The modern physicist Carlo Rovelli – author of the best-selling The Order of Time – also holds the view that linear time doesn't exist as a universal fact. This idea reflects the view of the philosopher Immanuel Kant, who argued that time is not an objectively real phenomenon, but a construct of the human mind.

Oh for fucksake, get over yourself. If time were only a construct of the human mind, then seeds wouldn't know when to sprout. Of course time has an objective aspect. That just isn't all it has.


A good deal of previous research – including my own – has suggested that our normal perception of time is simply a product of our normal state of consciousness.

In many altered states of consciousness, time slows down so dramatically that seconds seem to stretch out into minutes. This is a common feature of emergency situations, as well as states of deep meditation, experiences on psychedelic drugs and when athletes are “in the zone".


The perception of time, and time itself, are not the same thing. The fact that you can alter your perception of time does not mean it is created solely by human consciousness ... unless you believe you're the only real thing in the universe, which is a perspective of some human minds that causes a lot of problems. Just because you go up in a space shuttle and fool around in freefall does not mean gravity stops sticking things to the planet below you.

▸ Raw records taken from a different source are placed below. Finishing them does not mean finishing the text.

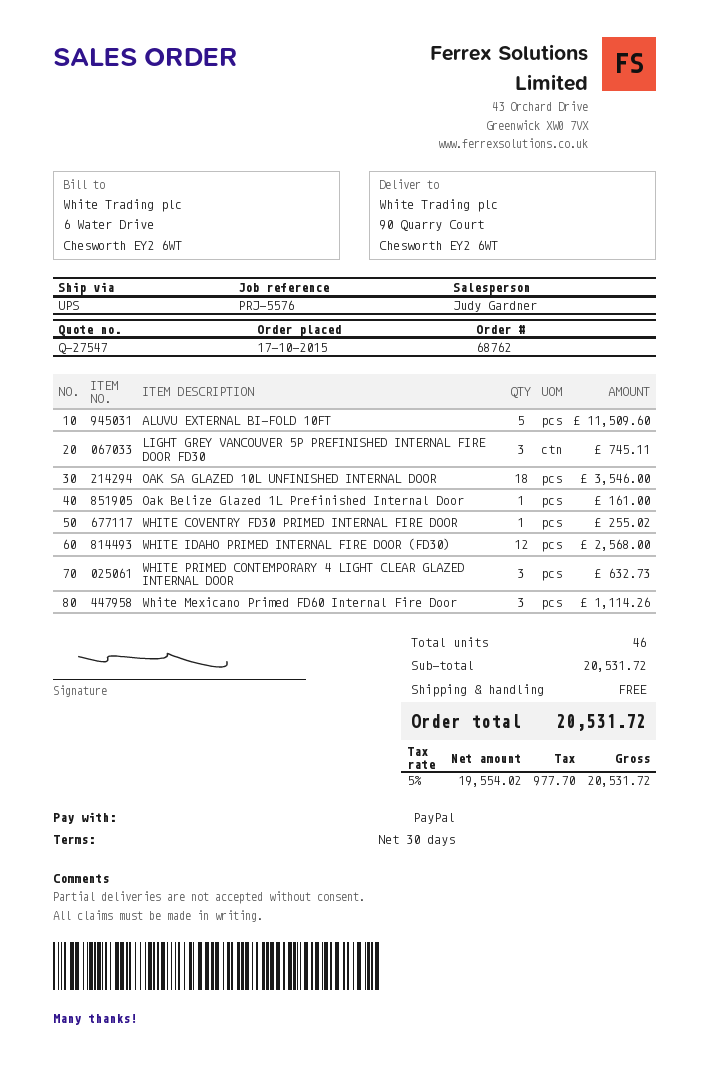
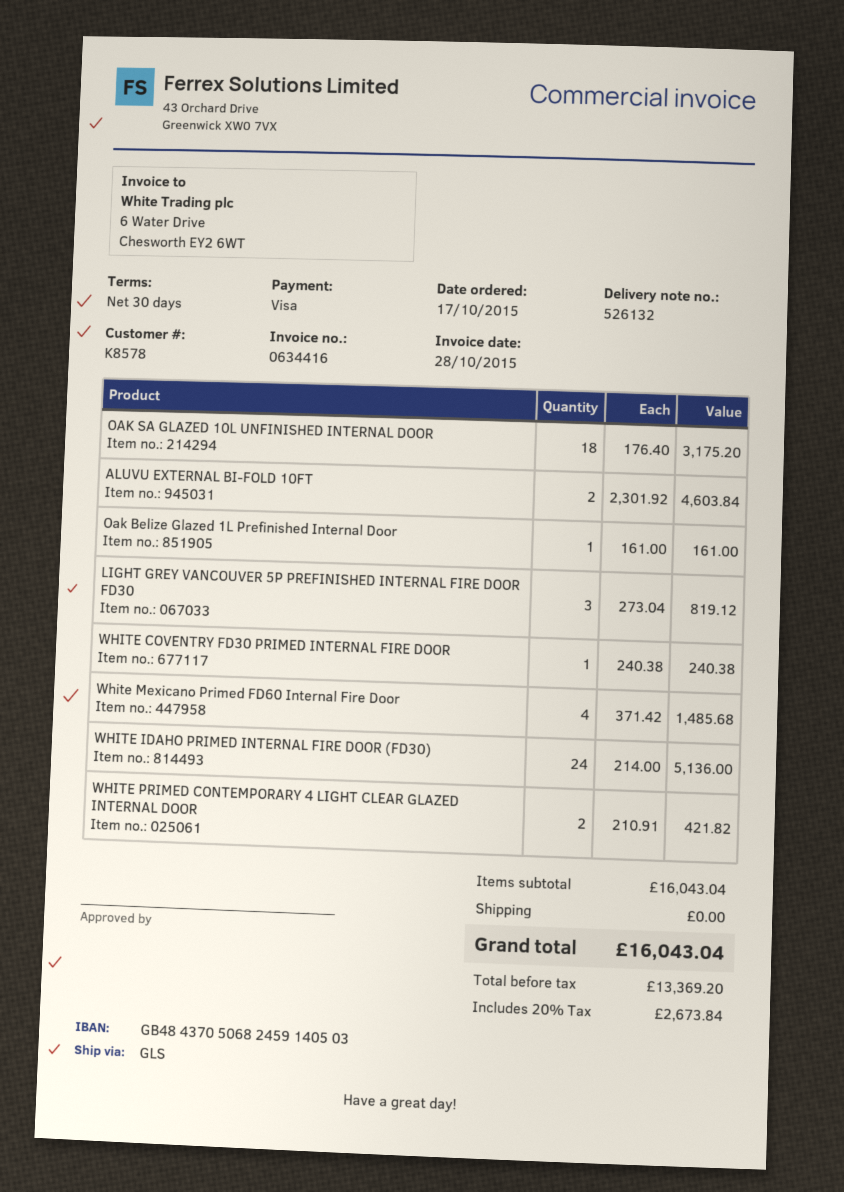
payment method: PayPal -> Visa
shipping method: UPS -> GLS
ALUVU EXTERNAL BI-FOLD 10FT: 5 for 11509.60 -> 2 for 4603.84
LIGHT GREY VANCOUVER 5P PREFINISHED INTERNAL FIRE DOOR FD30: 3 for 745.11 -> 3 for 819.12
OAK SA GLAZED 10L UNFINISHED INTERNAL DOOR: 18 for 3546.00 -> 18 for 3175.20
WHITE COVENTRY FD30 PRIMED INTERNAL FIRE DOOR: 1 for 255.02 -> 1 for 240.38
WHITE IDAHO PRIMED INTERNAL FIRE DOOR (FD30): 12 for 2568.00 -> 24 for 5136.00
WHITE PRIMED CONTEMPORARY 4 LIGHT CLEAR GLAZED INTERNAL DOOR: 3 for 632.73 -> 2 for 421.82
White Mexicano Primed FD60 Internal Fire Door: 3 for 1114.26 -> 4 for 1485.68
subtotal: 20531.72 -> 16043.04
net: 19554.02 -> 13369.20
tax: 5% = 977.70 -> 20% = 2673.84
total: 20531.72 -> 16043.04

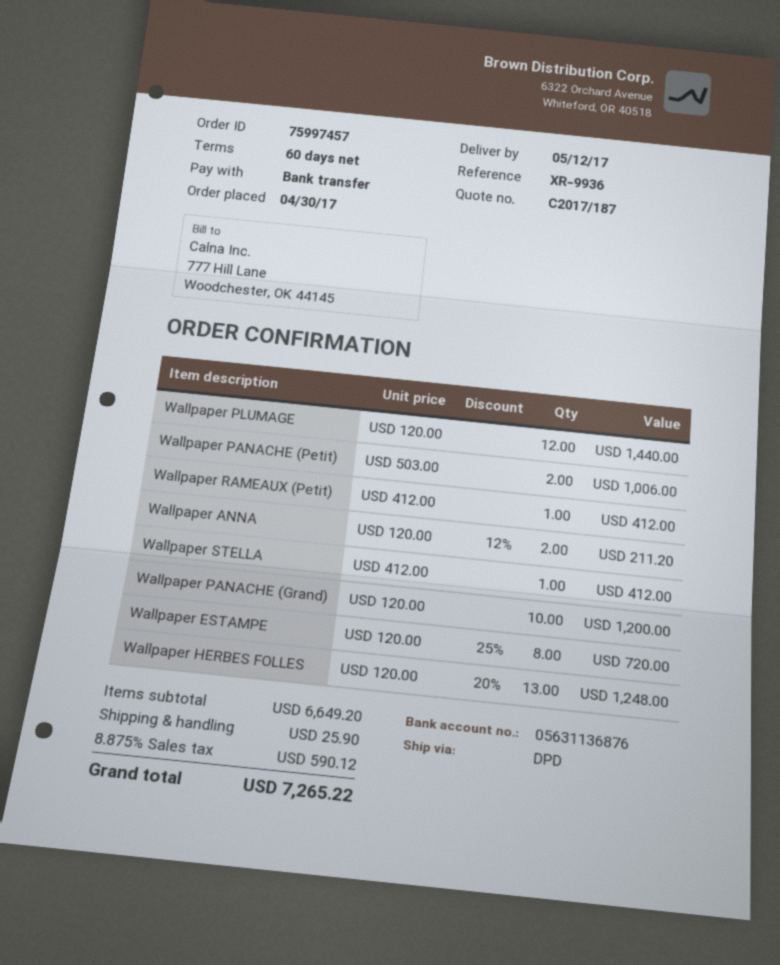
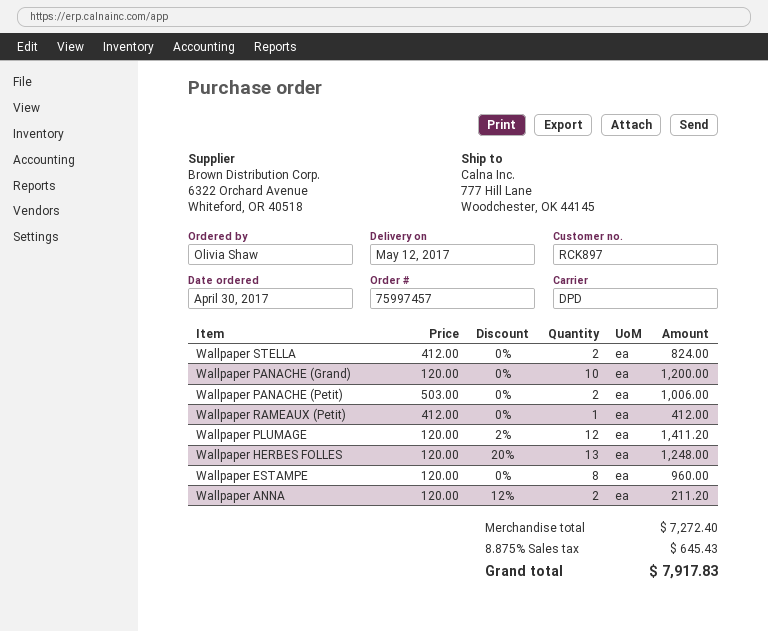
Wallpaper PLUMAGE: 12 x 120.00 = 1440.00 -> 12 x 120.00 - 2% = 1411.20
Wallpaper STELLA: 1 x 412.00 = 412.00 -> 2 x 412.00 = 824.00
Wallpaper ESTAMPE: 8 x 120.00 - 25% = 720.00 -> 8 x 120.00 = 960.00
subtotal: 6649.20 -> 7272.40
shipping: 25.90 -> none
tax: 8.875% = 590.12 -> 8.875% = 645.43
total: 7265.22 -> 7917.83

But what about Tony Kofi's apparent visions of his future? Did he really glimpse scenes from his future life? Did he see himself playing the saxophone because somehow his future as a musician was already established?

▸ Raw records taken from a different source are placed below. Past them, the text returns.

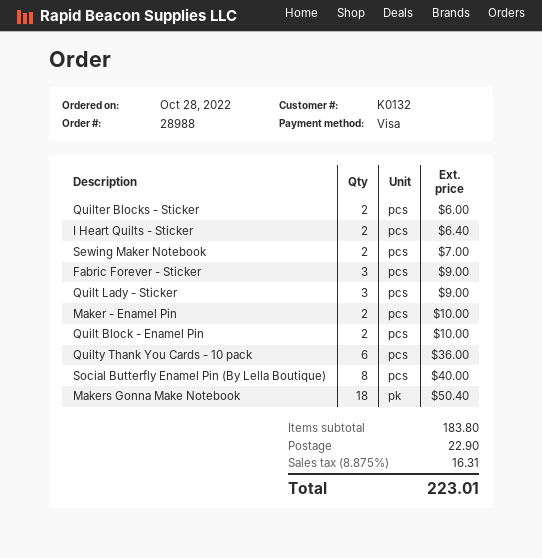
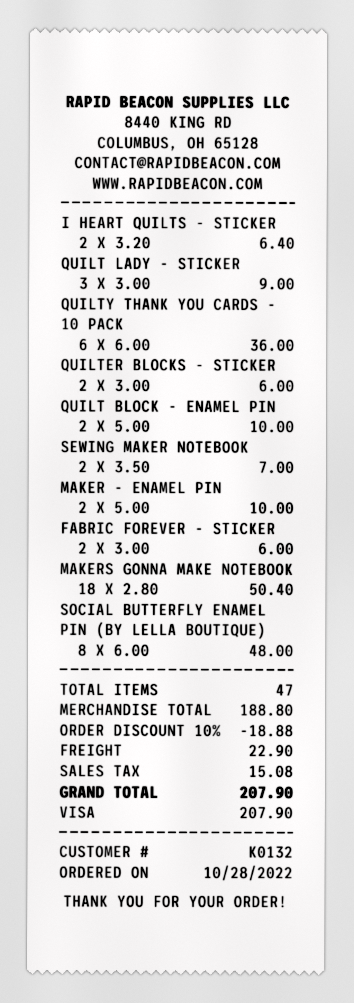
Fabric Forever - Sticker: 3 for 9.00 -> 2 for 6.00
Social Butterfly Enamel Pin (By Lella Boutique): 8 for 40.00 -> 8 for 48.00
subtotal: 183.80 -> 188.80
discount: none -> 10% = 18.88
tax: 16.31 -> 15.08
total: 223.01 -> 207.90

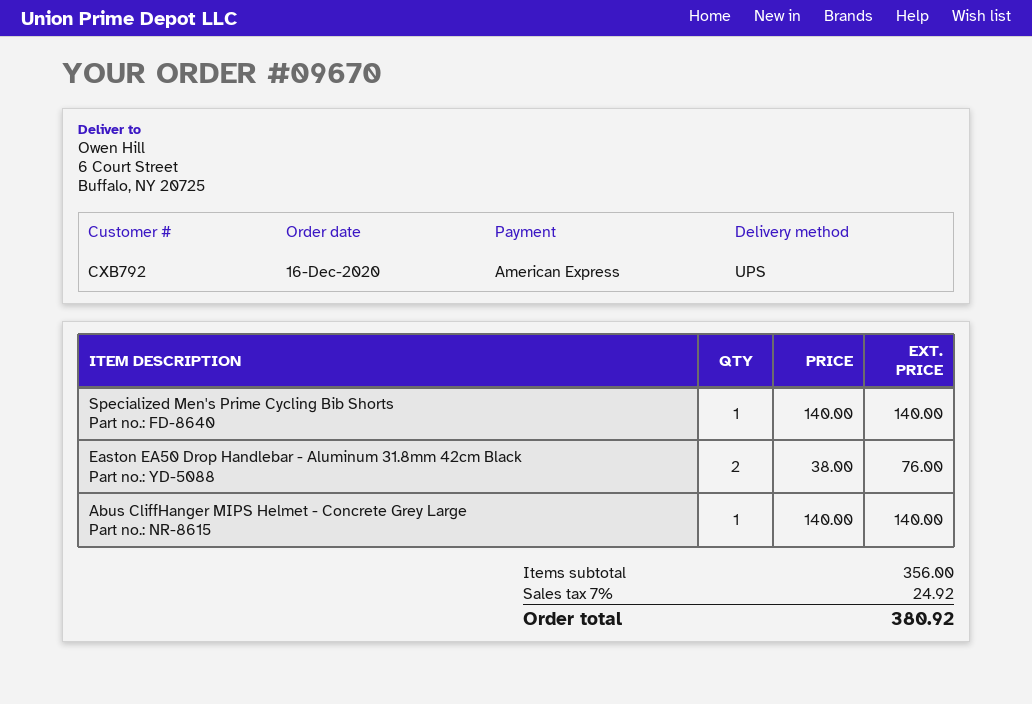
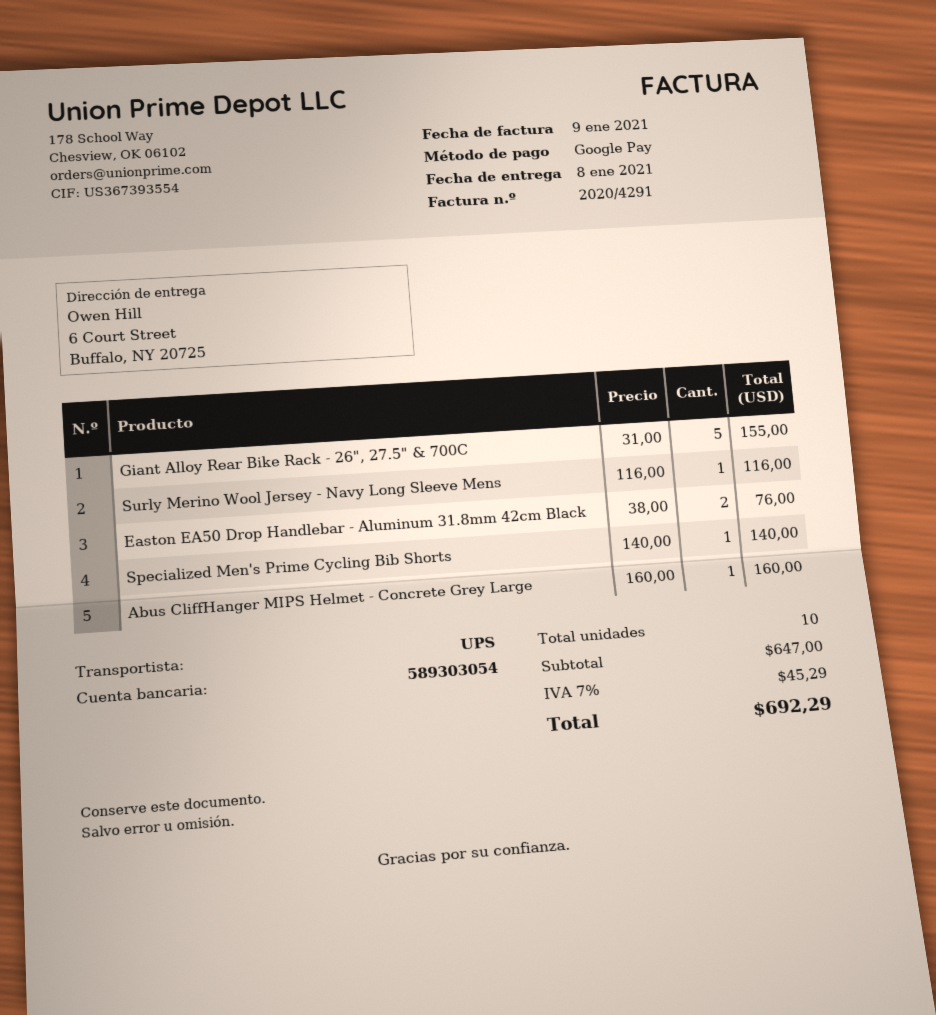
payment method: American Express -> Google Pay
Abus CliffHanger MIPS Helmet - Concrete Grey Large: 1 x 140.00 = 140.00 -> 1 x 160.00 = 160.00
Giant Alloy Rear Bike Rack - 26", 27.5" & 700C: none -> 5 x 31.00 = 155.00
Surly Merino Wool Jersey - Navy Long Sleeve Mens: none -> 1 x 116.00 = 116.00
subtotal: 356.00 -> 647.00
tax: 7% = 24.92 -> 7% = 45.29
total: 380.92 -> 692.29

It's possible to see a destiny, or one of several possible futures, or one's life purpose. Note that his success supports these explanations. Had his brain been firing at random, he might have seen something that he wasn't equipped to manifest -- but that doesn't seem to happen often. The emergency functions are there for a reason and they tend to work if the person doesn't actually die. Well, they work if the person dies too, but people here don't see that part as much.

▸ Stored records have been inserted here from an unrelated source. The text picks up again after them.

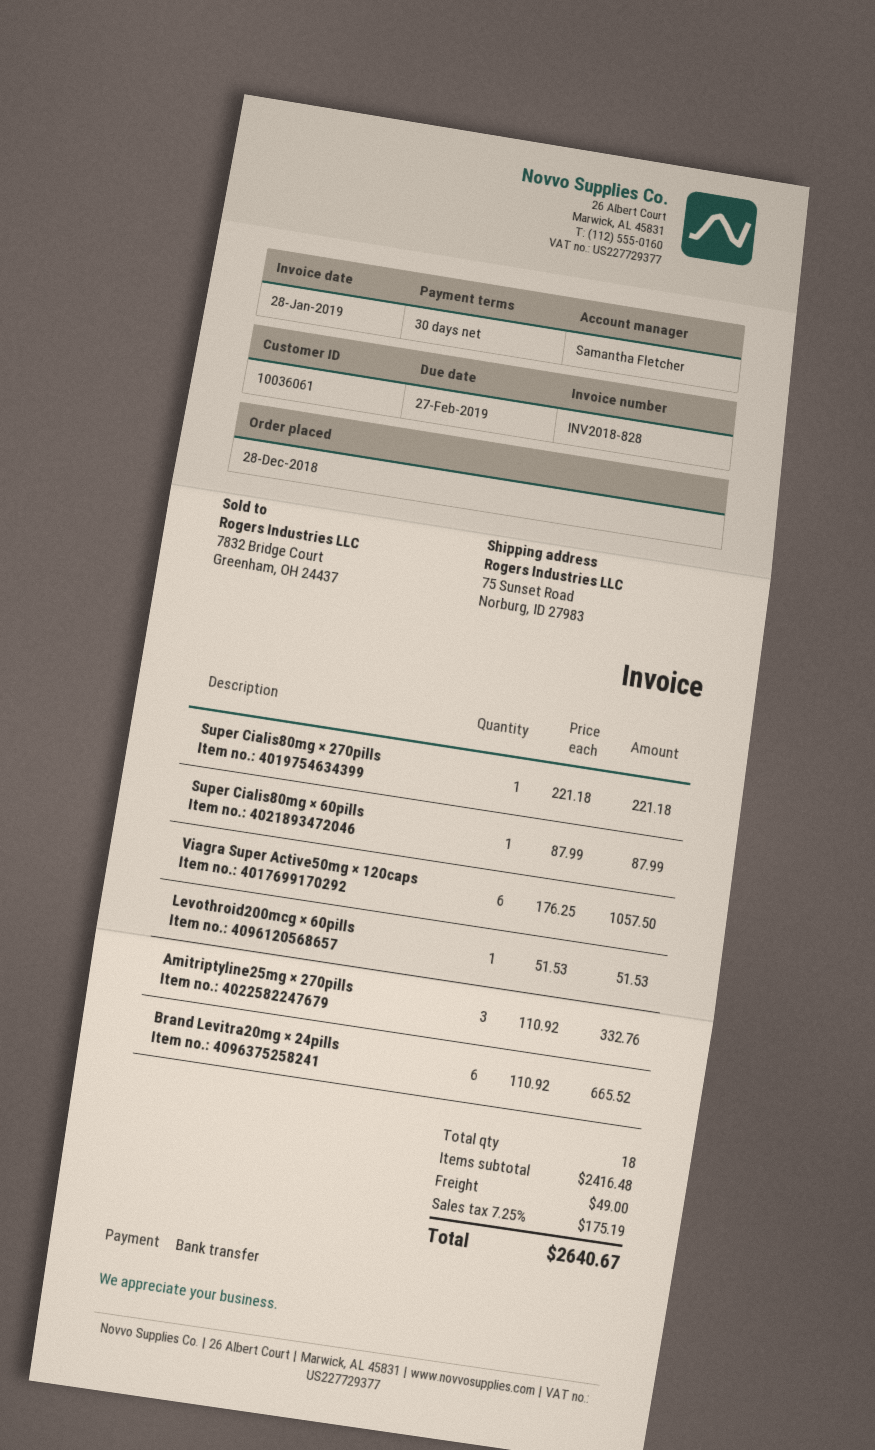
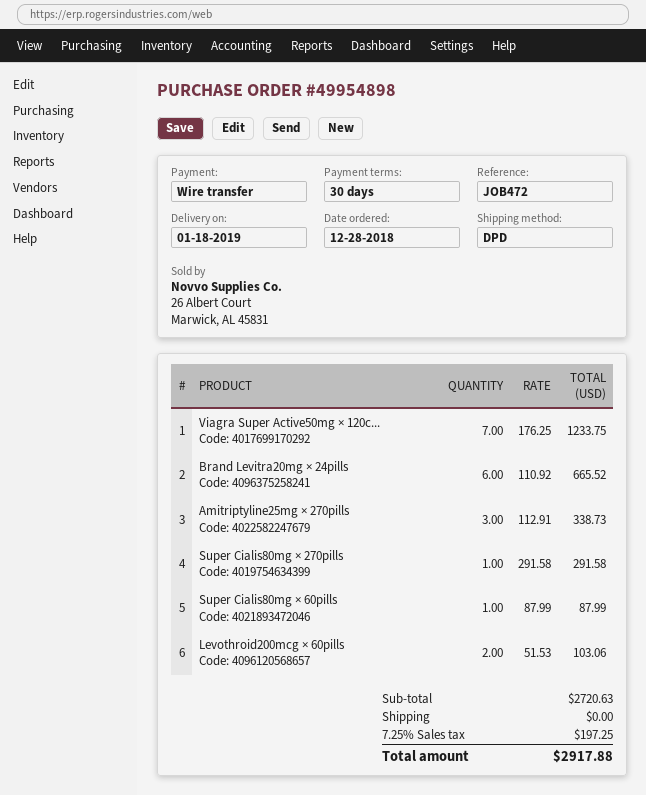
Super Cialis80mg × 270pills: 1 x 221.18 = 221.18 -> 1 x 291.58 = 291.58
Viagra Super Active50mg × 120caps: 6 x 176.25 = 1057.50 -> 7 x 176.25 = 1233.75
Levothroid200mcg × 60pills: 1 x 51.53 = 51.53 -> 2 x 51.53 = 103.06
Amitriptyline25mg × 270pills: 3 x 110.92 = 332.76 -> 3 x 112.91 = 338.73
subtotal: 2416.48 -> 2720.63
shipping: 49.00 -> 0.00
tax: 7.25% = 175.19 -> 7.25% = 197.25
total: 2640.67 -> 2917.88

If time really does exist in a spatial sense – and if it's true that time is a construct of the human mind – then perhaps in some way future events may already be present, just as past events are still present.

It is possible to experience at least some sense of time as globular, even in a temporal gravity well. I get ripples from major future events, but then the consensus timespace continuum has a very flimsy grip on me. Quantum mechanics is one good place to look for inspiration, especially if you favor science. Studying history is an excellent way to predict the future, albeit a pretty depressing one. If you favor mysticism, there are many more resources on the nonlinearity of time and how to perceive the future.


Admittedly, this is very difficult to make sense of. But why should everything make sense to us? As I have suggested in a recent book, there must be some aspects of reality that are beyond our comprehension.

Sooth. Not everything has to make sense. We can't understand everything all at once. Think how boring life would be with nothing to discover and no sense of wonder! It'd be like a library with only books you'd already read. O_O

After all, we're just animals, with a limited awareness of reality. And perhaps more than any other phenomenon, this is especially true of time.

We are animals, but we are not just animals, and it is the non-animal part that allows us to step outside the body and the temporal gravity well to contemplate things like nonlinearity, quantum physics, and souls. We are animals; we are spirits; these two things are equally true. Undertanding yourself requires grokking both concepts -- and then realizing that they're not separate, but integrated. Awareness is limited, but that's because we are limitless beings experiencing a limited facet of reality. And there are ways to surpass those limits, if you choose to pursue them, via science or mysticism or other routes.

The world is your oyster. Cook something awesome with it.